■ What needs to be done
Set down the data below word for word, and leave the images aside.
━━ Given records
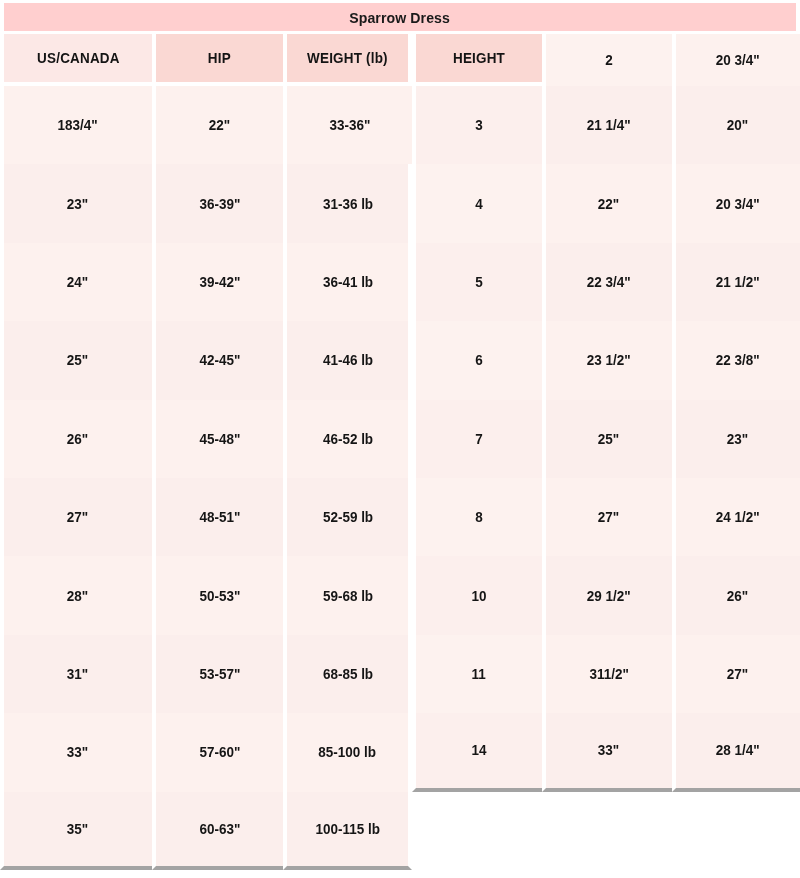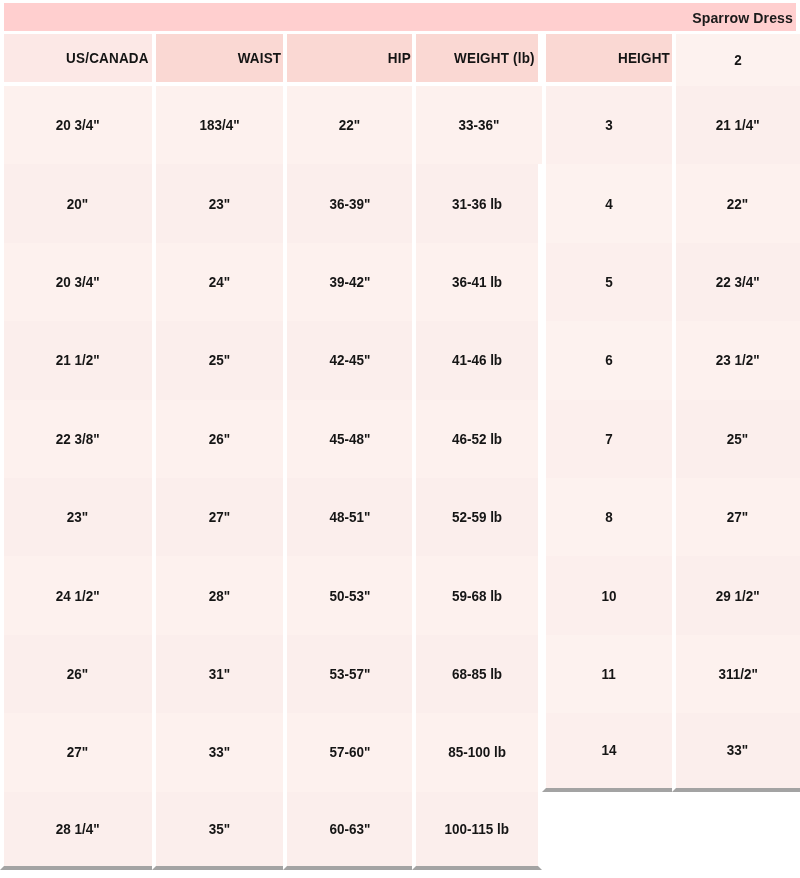--- a/index.html
+++ b/index.html
@@ -32,7 +32,7 @@
     background: #ffcfcf;
     display: flex;
     align-items: center;
-    justify-content: flex-end;
+    justify-content: center;
   }
   .title-text {
     font-size: 15px;

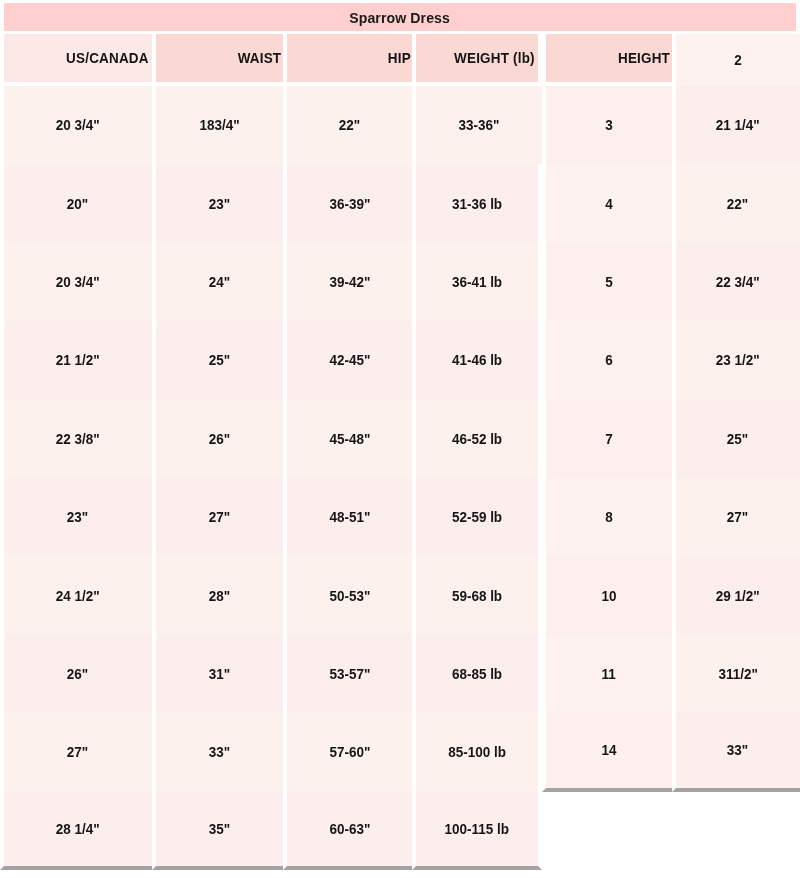--- a/index.html
+++ b/index.html
@@ -81,7 +81,6 @@
     letter-spacing: 0.2px;
     transform: none;
     margin-bottom: 4px;
-    justify-content: flex-end;
   }
   .hcell .lbl {
     transform: scaleX(0.93);

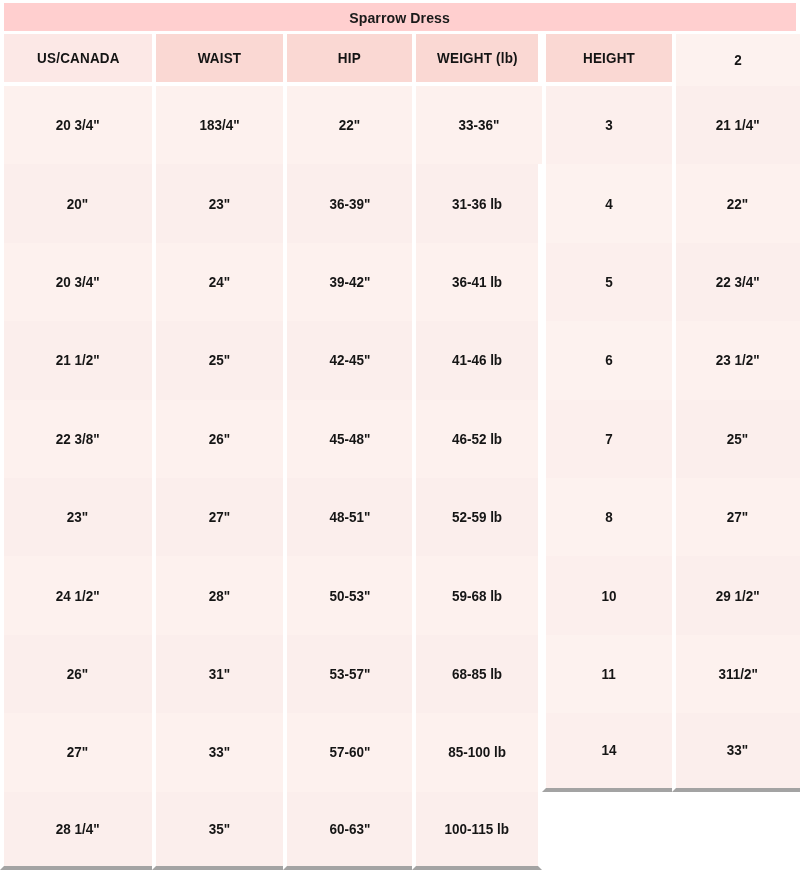--- a/index.html
+++ b/index.html
@@ -129,9 +129,6 @@
         <span class="lbl">US/CANADA</span>
       </div>
       <div class="cell hcell">
-        <span class="lbl">WAIST</span>
-      </div>
-      <div class="cell hcell">
         <span class="lbl">HIP</span>
       </div>
       <div class="cell hcell last">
━━━━
■ Written reply
--- a/index.html
+++ b/index.html
@@ -32,7 +32,7 @@
     background: #ffcfcf;
     display: flex;
     align-items: center;
-    justify-content: flex-end;
+    justify-content: center;
   }
   .title-text {
     font-size: 15px;

--- a/index.html
+++ b/index.html
@@ -81,7 +81,6 @@
     letter-spacing: 0.2px;
     transform: none;
     margin-bottom: 4px;
-    justify-content: flex-end;
   }
   .hcell .lbl {
     transform: scaleX(0.93);

--- a/index.html
+++ b/index.html
@@ -129,9 +129,6 @@
         <span class="lbl">US/CANADA</span>
       </div>
       <div class="cell hcell">
-        <span class="lbl">WAIST</span>
-      </div>
-      <div class="cell hcell">
         <span class="lbl">HIP</span>
       </div>
       <div class="cell hcell last">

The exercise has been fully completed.